The DSA creates new opportunities for regulating platforms. Exactly how those will play out in this early case will help set the tone for future investigations. On this occasion, our research suggests that, when it comes to the largest platforms, open-and-shut cases may be hard to come by, with different presentations of the same data leading to very different conclusions. As a result, it’s difficult to imagine the DSA ever delivering the types of heavy fines and punishments that some expect of it. Doubt will always remain, and that will likely be reflected in the regulatory outcomes.

That said, the new regulation is at the beginning of the journey, not the end.


Methodological considerations and comments:

  • To perform this analysis, we were forced to extrapolate from small numbers, with wide margins of error. As such, the figures are indicative, not accurate. 

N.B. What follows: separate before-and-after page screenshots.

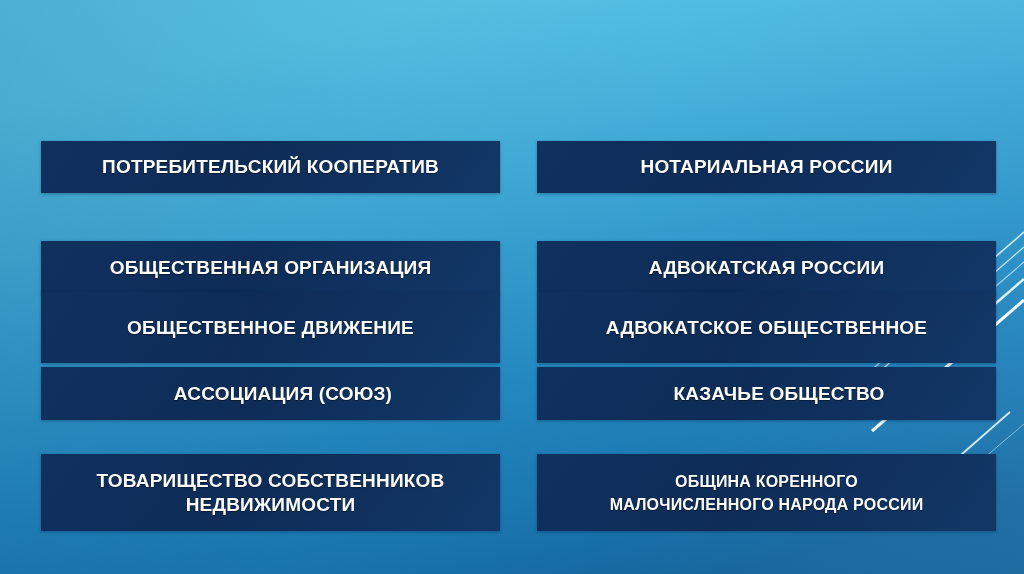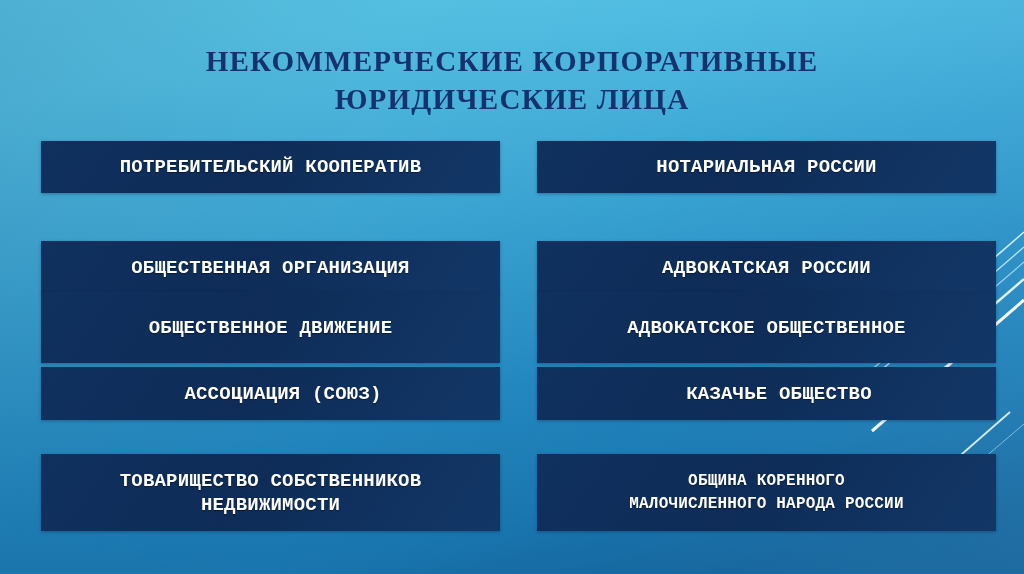--- a/index.html
+++ b/index.html
@@ -139,10 +139,6 @@
     </g>
   </svg>
 
-  <div class="title">
-    <span class="title-line">НЕКОММЕРЧЕСКИЕ КОРПОРАТИВНЫЕ</span>
-    <span class="title-line">ЮРИДИЧЕСКИЕ ЛИЦА</span>
-  </div>
 
   <div class="columns">
 

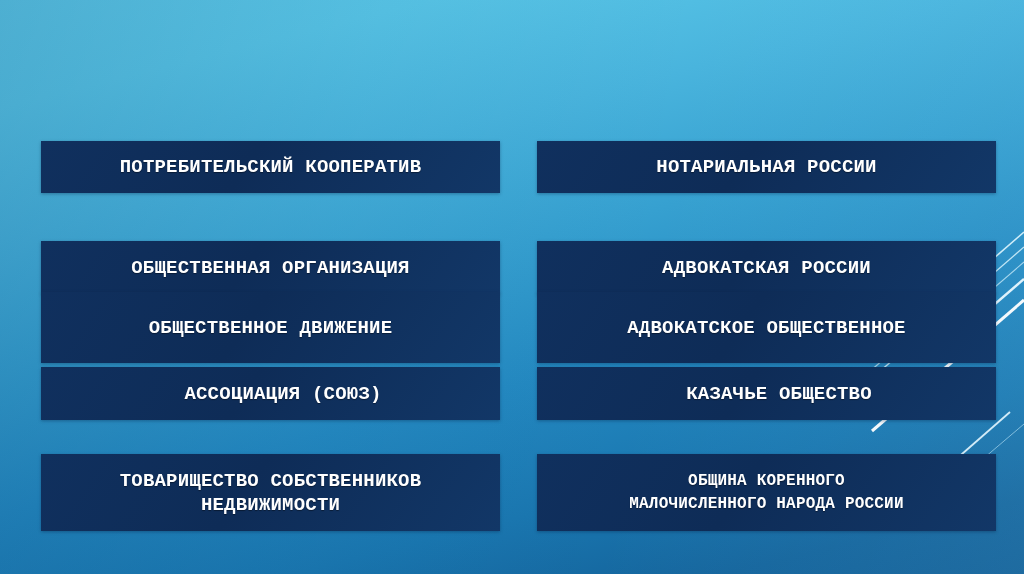--- a/index.html
+++ b/index.html
@@ -99,7 +99,7 @@
   }
   .box-label {
     color: #ffffff;
-    font-family: Liberation Mono, monospace;
+    font-family: Liberation Sans, sans-serif;
     font-weight: bold;
     font-size: 19px;
     line-height: 24px;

  • Users of the Who Targets Me browser extension are self-selecting. Many of them learned about the software from media coverage during the 2021 German Federal Election campaign, particularly after watching Jan Bohmerman’s ZDF Magazin Royale show about a month before the election. They skew left, young, urban and to the west of Germany.

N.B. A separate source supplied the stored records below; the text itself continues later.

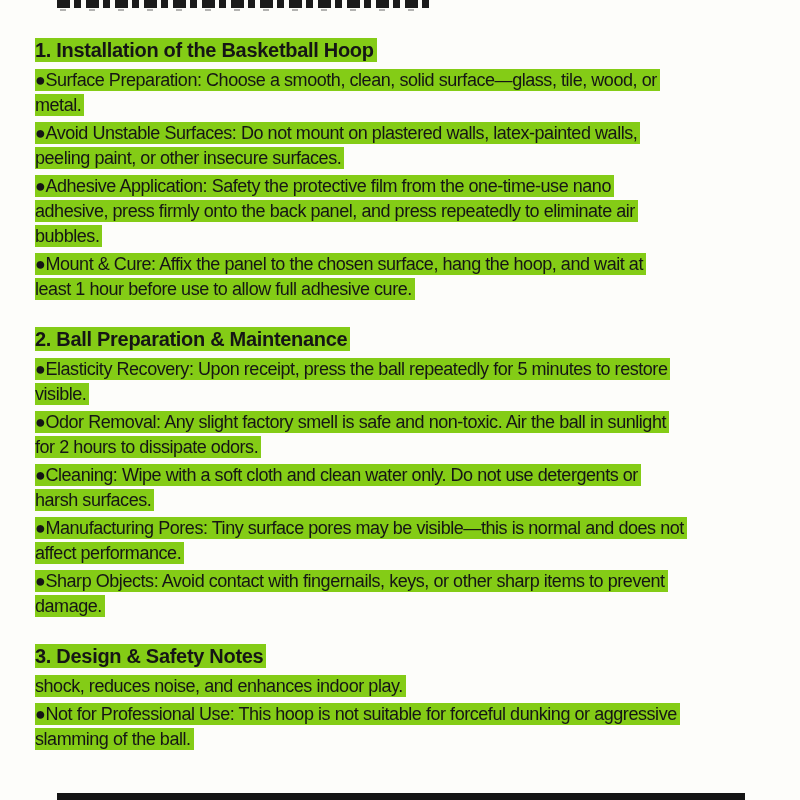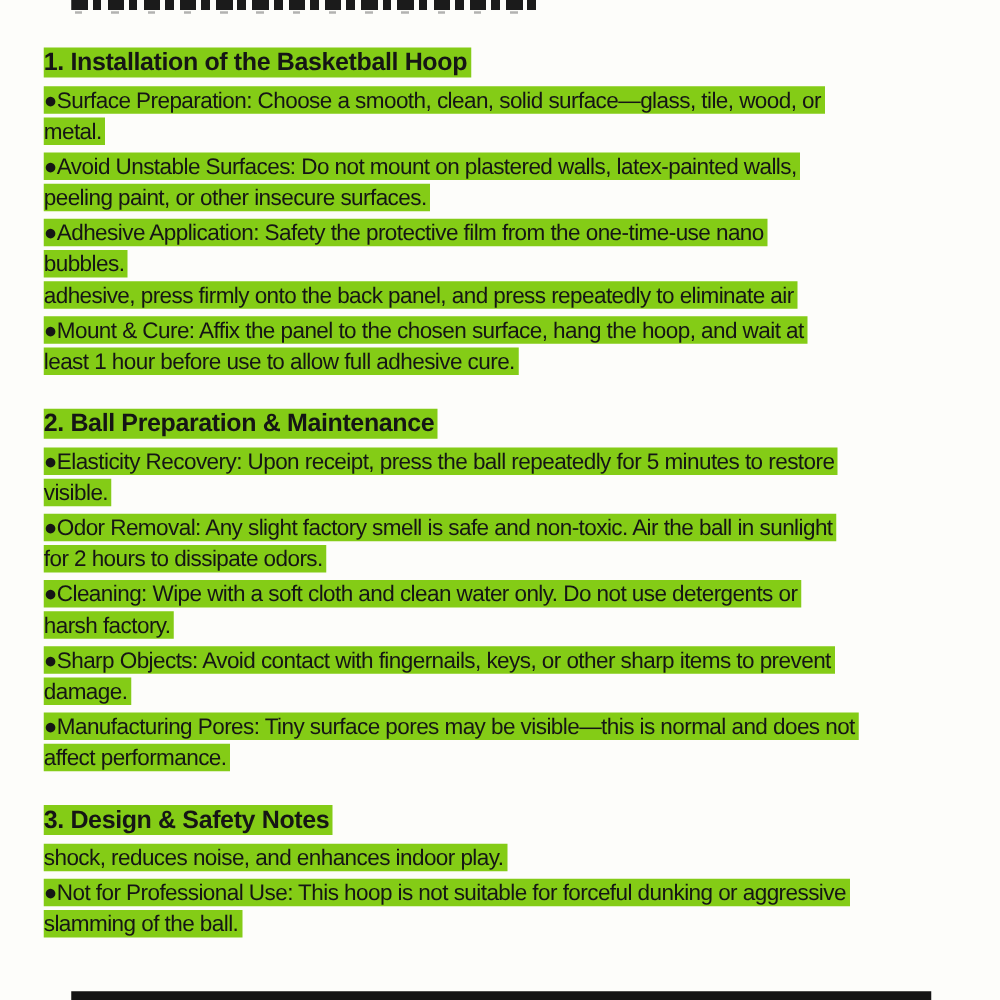--- a/index.html
+++ b/index.html
@@ -79,8 +79,8 @@
     </div>
     <div class="bullet">
       <div class="line"><span>●Adhesive Application: Safety the protective film from the one-time-use nano</span></div>
+      <div class="line"><span>adhesive, press firmly onto the back panel, and press repeatedly to eliminate air</span></div>
       <div class="line"><span>bubbles.</span></div>
-      <div class="line"><span>adhesive, press firmly onto the back panel, and press repeatedly to eliminate air</span></div>
     </div>
     <div class="bullet">
       <div class="line"><span>●Mount &amp; Cure: Affix the panel to the chosen surface, hang the hoop, and wait at</span></div>

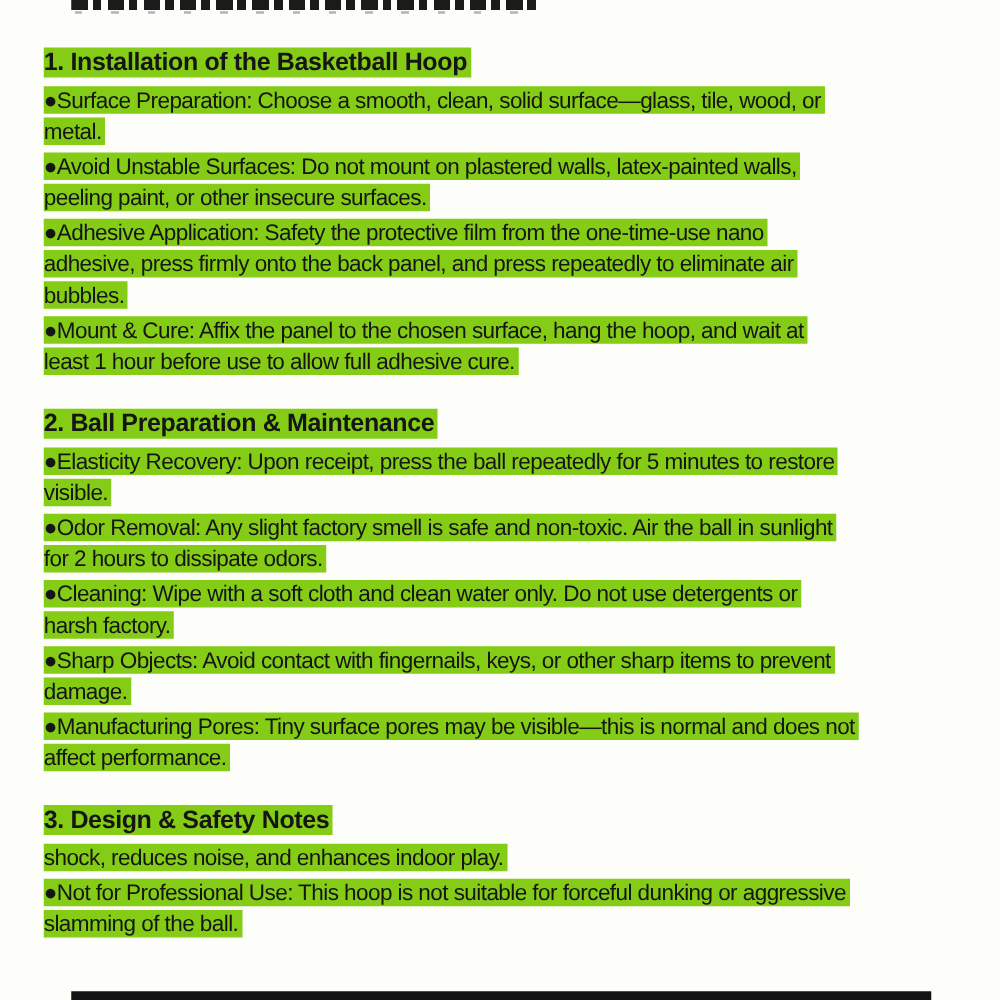--- a/index.html
+++ b/index.html
@@ -100,7 +100,7 @@
     </div>
     <div class="bullet">
       <div class="line"><span>●Cleaning: Wipe with a soft cloth and clean water only. Do not use detergents or</span></div>
-      <div class="line"><span>harsh factory.</span></div>
+      <div class="line"><span>harsh surfaces.</span></div>
     </div>
     <div class="bullet">
       <div class="line"><span>●Sharp Objects: Avoid contact with fingernails, keys, or other sharp items to prevent</span></div>

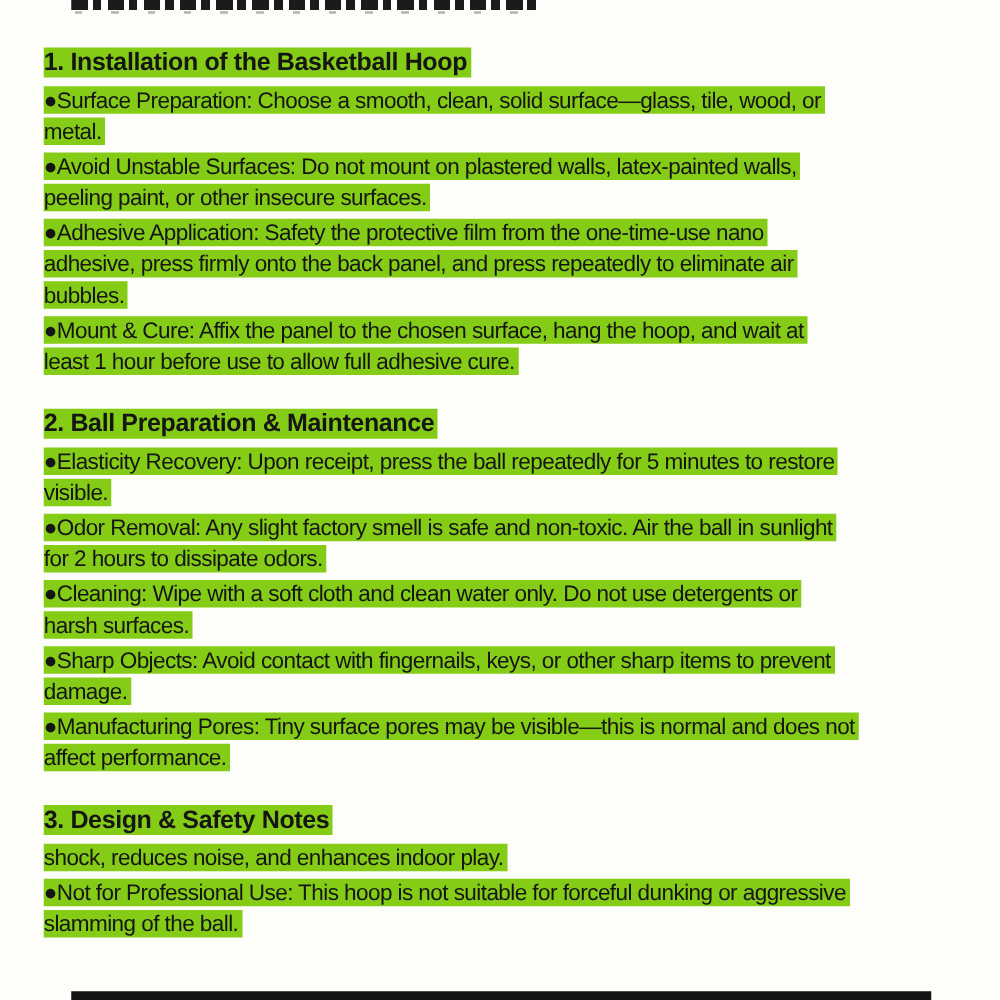--- a/index.html
+++ b/index.html
@@ -103,12 +103,12 @@
       <div class="line"><span>harsh surfaces.</span></div>
     </div>
     <div class="bullet">
+      <div class="line"><span>●Manufacturing Pores: Tiny surface pores may be visible—this is normal and does not</span></div>
+      <div class="line"><span>affect performance.</span></div>
+    </div>
+    <div class="bullet">
       <div class="line"><span>●Sharp Objects: Avoid contact with fingernails, keys, or other sharp items to prevent</span></div>
       <div class="line"><span>damage.</span></div>
-    </div>
-    <div class="bullet">
-      <div class="line"><span>●Manufacturing Pores: Tiny surface pores may be visible—this is normal and does not</span></div>
-      <div class="line"><span>affect performance.</span></div>
     </div>
   </div>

  • We know nothing about the users of the software beyond their age, gender, political leaning (left or right) and approximate geographical location. If we were to extend this research, we might look at whether some groups were more likely to see the campaign. 
  • The extension only looks at Facebook, but ads that formed part of this campaign also ran on Instagram. It does not work on mobile (though we have no reason to believe the ads would have had higher prevalence there).
  • A future, ideal version of this research would recruit a representative panel of users across Germany (and many other countries), and sustain its size and quality over time. We would also survey these users regularly, to understand more about their preferences, the information they see and what recall and persuasive effect campaigns like these have. We don’t have the resources to do this, but ongoing research of this type would be extremely valuable to the disinformation, regulatory, platform accountability and political research communities.
  • Because all of the adverts cost less than €100, Meta doesn’t publish more accurate information about the amounts spent (if it was above €100, Meta would provide the figure to the nearest euro). This makes it hard to work out how much the campaign cost, and the true price of the ads they bought. For example, 38 million ad impressions at €5 euros per thousand impressions would cost €190,000. 24 million impressions (for Germany alone) would cost €120,000. But if we extrapolate from the prices per impression paid by Greenpeace or the European Parliament, we end up with an advertising cost just under €30,000. The true number will lie somewhere between these extremes.